With m_hasHostCachedMemory = false, the average time it takes to read 1080p texture with vkMapMemory/vkUnmapMemory/webrtc::I420Buffer::Create and libyuv::ARGBToI420 calls is around 40ms.

With m_hasHostCachedMemory = true, it's 0.75ms on the average for me.

Tested with Intel i7-9750H / Geforce RTX 2060.

karasusan commented 9 months ago

@aet I checked this fix on Android device, and it can determine this makes dramatically performance improvement. In special, the result of software encoding like VP8 is noticeable. I would like to incorporate it to the next release.

At the same time, however, I found the video image disturbance when setting vSync enable on Android. This issue might be occurred since #966. I am keeping the investigation to fix the issue.

aet commented 9 months ago

@karasusan I wasn't sure what was the main motivation getting CommandRecordingState into use in PR 966 after PR 888 closed? Not that I don't want it to happen, just wasn't sure if there was more reasons. :)

I am able to reproduce the same WaitSync regression from the original PR 888 when vsync is enabled.

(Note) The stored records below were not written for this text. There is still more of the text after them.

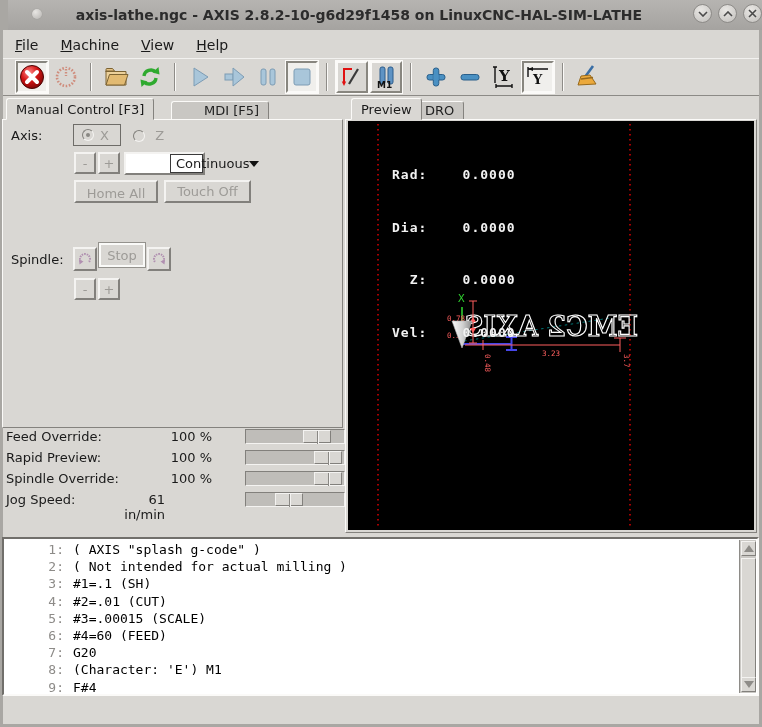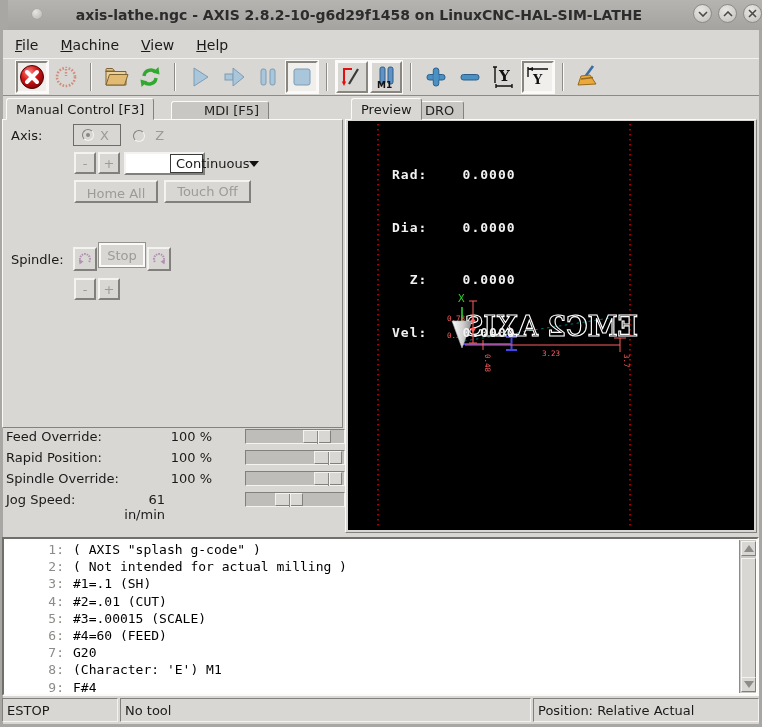--- a/index.html
+++ b/index.html
@@ -311,7 +311,7 @@
       </span>
   </div>
   <div class="slider-row" style="top:450px;">
-    <span class="sl-label">Rapid Position:</span>
+    <span class="sl-label">Rapid Preview:</span>
     <span class="sl-value">100 %</span>
     <span class="trough">
         <span class="handle" style="left: 68px;"></span>

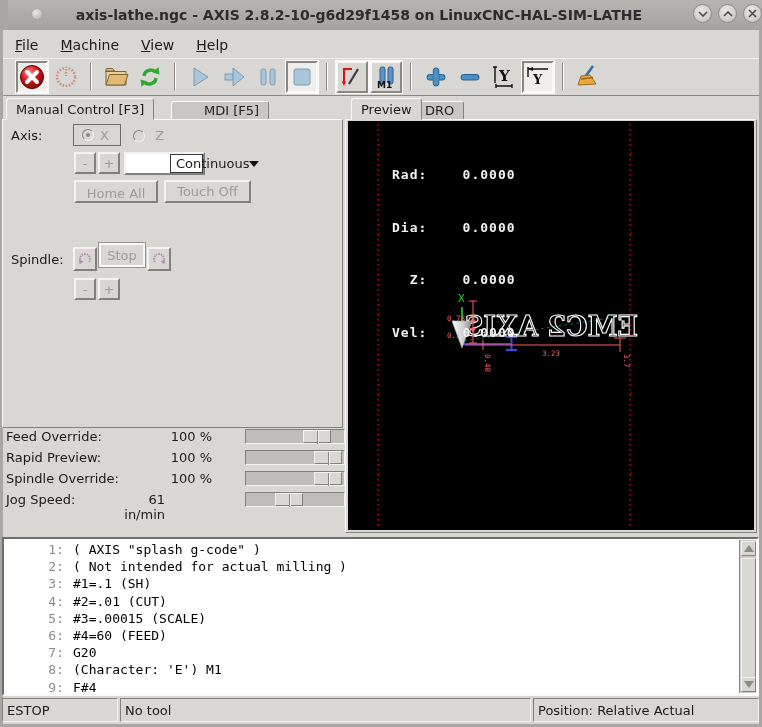--- a/index.html
+++ b/index.html
@@ -409,17 +409,6 @@
     </div>
   </div>
 
-  <div class="statusbar">
-    <div class="scell" style="width:116px;">
-        <span>ESTOP</span>
-      </div>
-    <div class="scell" style="flex:1;">
-        <span>No tool</span>
-      </div>
-    <div class="scell" style="width:226px;">
-        <span>Position: Relative Actual</span>
-      </div>
-  </div>
 </div>
 
 </body></html>

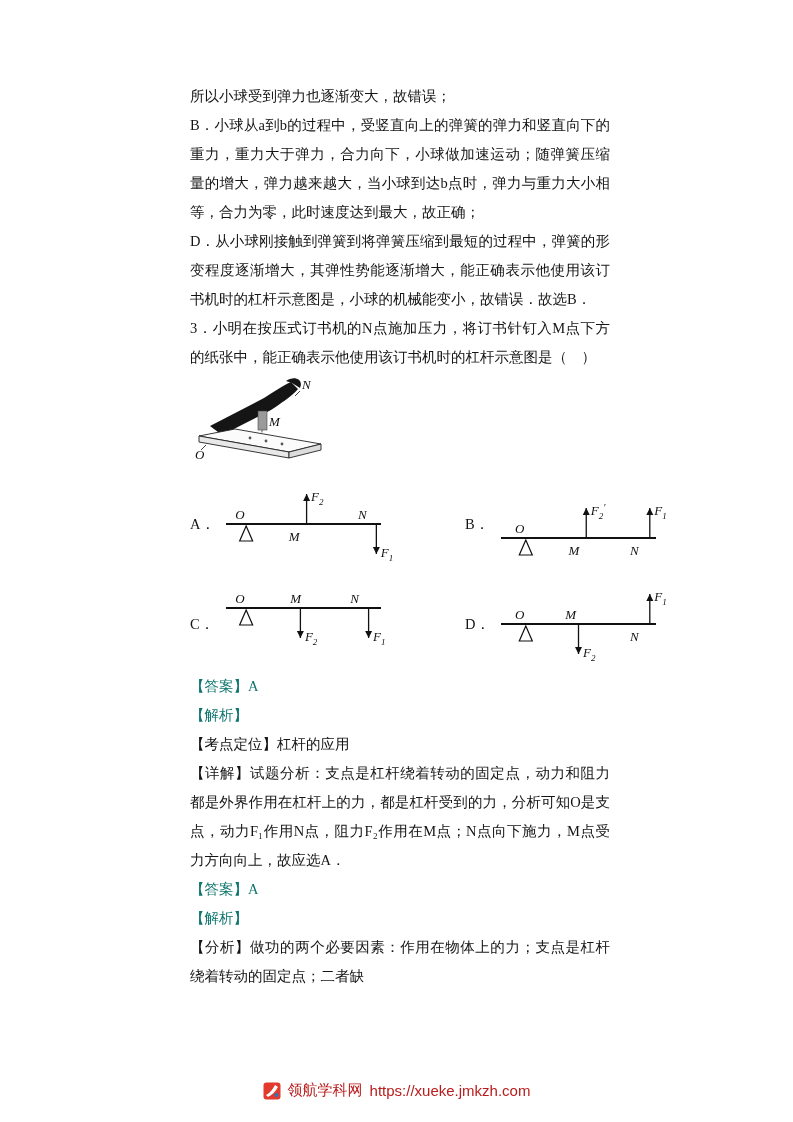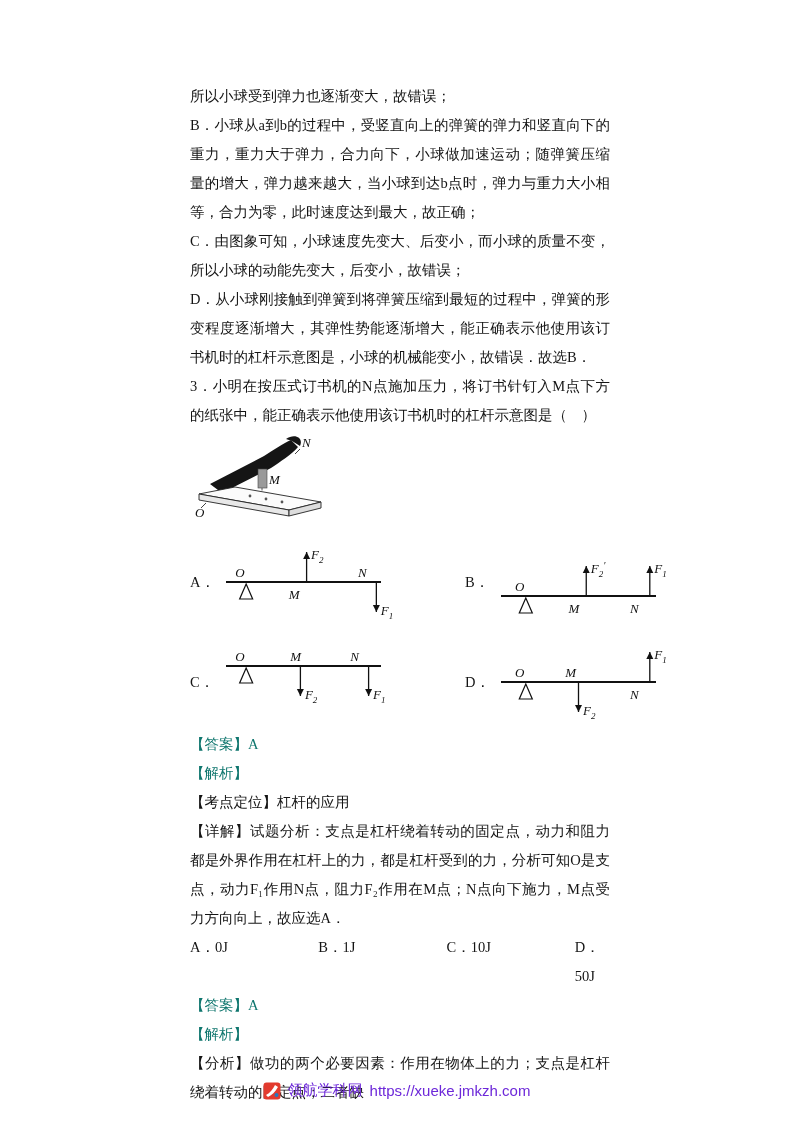--- a/index.html
+++ b/index.html
@@ -42,7 +42,6 @@
 
     <p class="t">所以小球受到弹力也逐渐变大，故错误；</p>
     <p class="t">B．小球从a到b的过程中，受竖直向上的弹簧的弹力和竖直向下的重力，重力大于弹力，合力向下，小球做加速运动；随弹簧压缩量的增大，弹力越来越大，当小球到达b点时，弹力与重力大小相等，合力为零，此时速度达到最大，故正确；</p>
-    <p class="t">C．由图象可知，小球速度先变大、后变小，而小球的质量不变，所以小球的动能先变大，后变小，故错误；</p>
     <p class="t">D．从小球刚接触到弹簧到将弹簧压缩到最短的过程中，弹簧的形变程度逐渐增大，其弹性势能逐渐增大，能正确表示他使用该订书机时的杠杆示意图是，小球的机械能变小，故错误．故选B．</p>
 
     <p class="t">3．小明在按压式订书机的N点施加压力，将订书针钉入M点下方的纸张中，能正确表示他使用该订书机时的杠杆示意图是（　）</p>

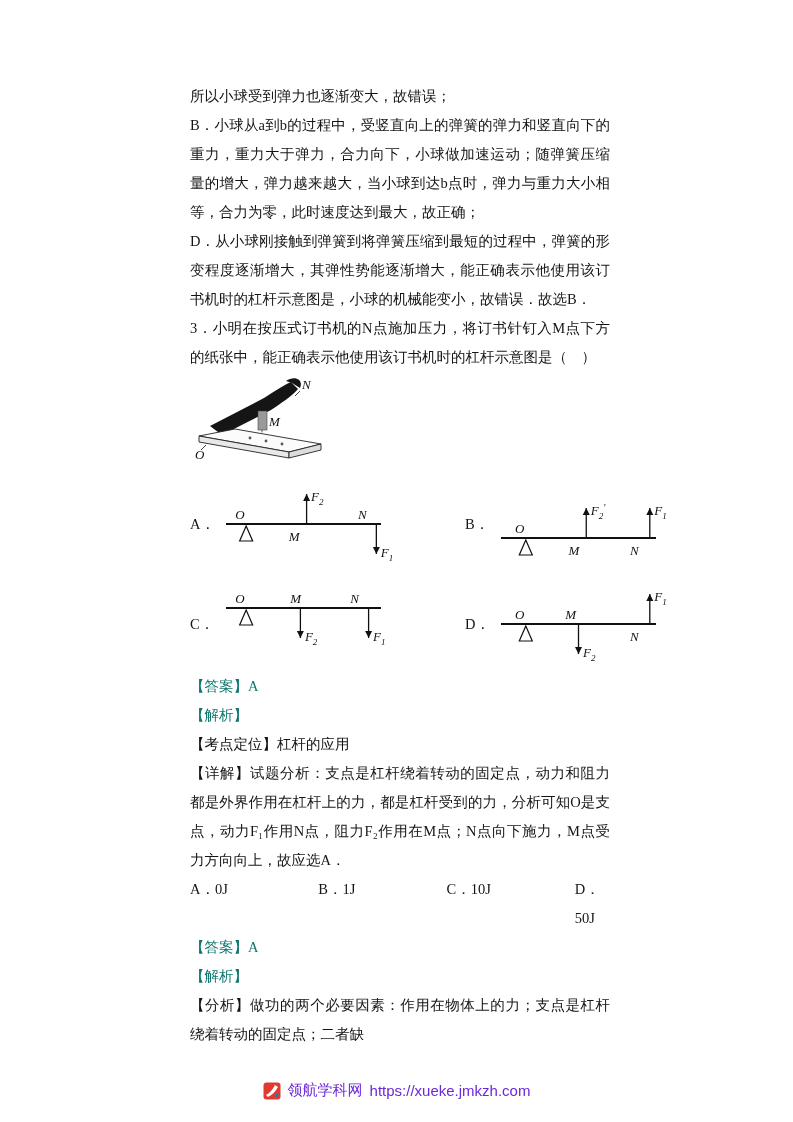--- a/index.html
+++ b/index.html
@@ -148,12 +148,6 @@
     <p class="t">【详解】试题分析：支点是杠杆绕着转动的固定点，动力和阻力都是外界作用在杠杆上的力，都是杠杆受到的力，分析可知O是支点，动力F₁作用N点，阻力F₂作用在M点；N点向下施力，M点受力方向向上，故应选A．</p>
 
 
-    <div class="options-row">
-      <span>A．0J</span>
-      <span>B．1J</span>
-      <span>C．10J</span>
-      <span>D．50J</span>
-    </div>
 
     <p class="t blue">【答案】A</p>
     <p class="t blue">【解析】</p>

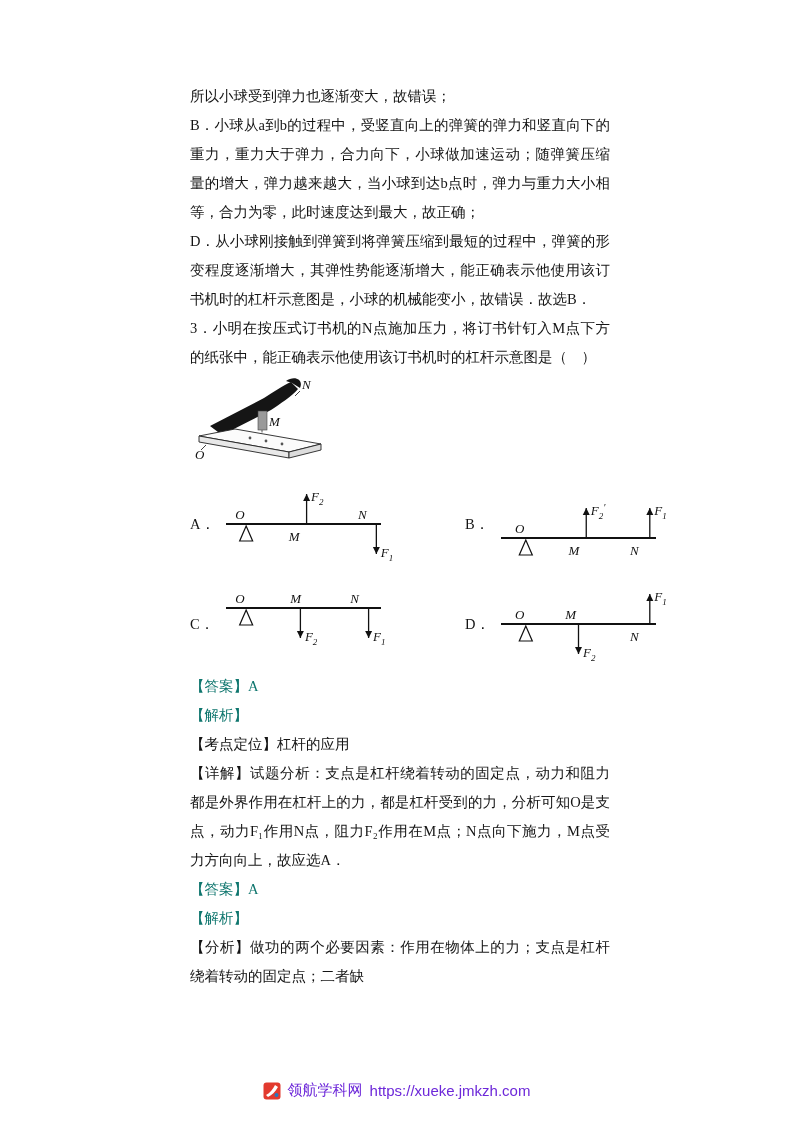--- a/index.html
+++ b/index.html
@@ -30,7 +30,7 @@
   .footer {
     position:absolute; bottom:22px; left:0; right:0;
     display:flex; justify-content:center; align-items:center; gap:7px;
-    color:#6d28d9; font-size:15px;
+    color:#b91c1c; font-size:15px;
     font-family:"Liberation Sans","DejaVu Sans",sans-serif;
   }
 </style>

There's not much hooks to work with from the plugin towards Unity rendering state, so synchronizing against frame counts is always kind of hacky compared to custom CommandBuffer and VkFence. On Linux, running 60fps app with vsync gives me about 20fps stream and WaitSync was either done at 18ms or timing out at 30ms.

Since Unity Vulkan graphics device updates the safe frame counter once a frame, after presenting, we'll need to add some C# side PlayerLoop extras that get called after Unity's built-in PostLateUpdate.PresentAfterDraw. Something that triggers UpdateState on plugin side basically.

I have a small prototype of this, that fixes the framerate back to 60fps with vsync and LinuxStandalone. It's an add-on to PR 966 that doesn't conflict with this PR. I'll try to get it out for testing tomorrow, it's likely also improving the reason why WaitSync was timing out and causing crash on Android in PR 966 that had to be worked around.

I'm not sure what you mean by image disturbance, but if it's not related to this PR, I'm ok moving forward to merge. I'll add the vsync changesets to another PR, unless you prefer adding them here

aet commented 9 months ago

@karasusan please do me a favor and instead of reverting all of #966, let's just restore the part that really matters, texture specific cmdbuf/fence synchronization. I added a new changeset into this PR to allow using either cmdbuf/fence or CRS for synchonization, so it's easier to debug and compare this going forward once there's more time to look into the vsync issue.

BrianHarrisonUnity commented 9 months ago

Thanks for the quick updates!

I'll give it a test when I get a chance, but I think this looks good.

karasusan commented 9 months ago

@aet I tested it on Android and Linux. It looks good to me. Thanks you for contribution.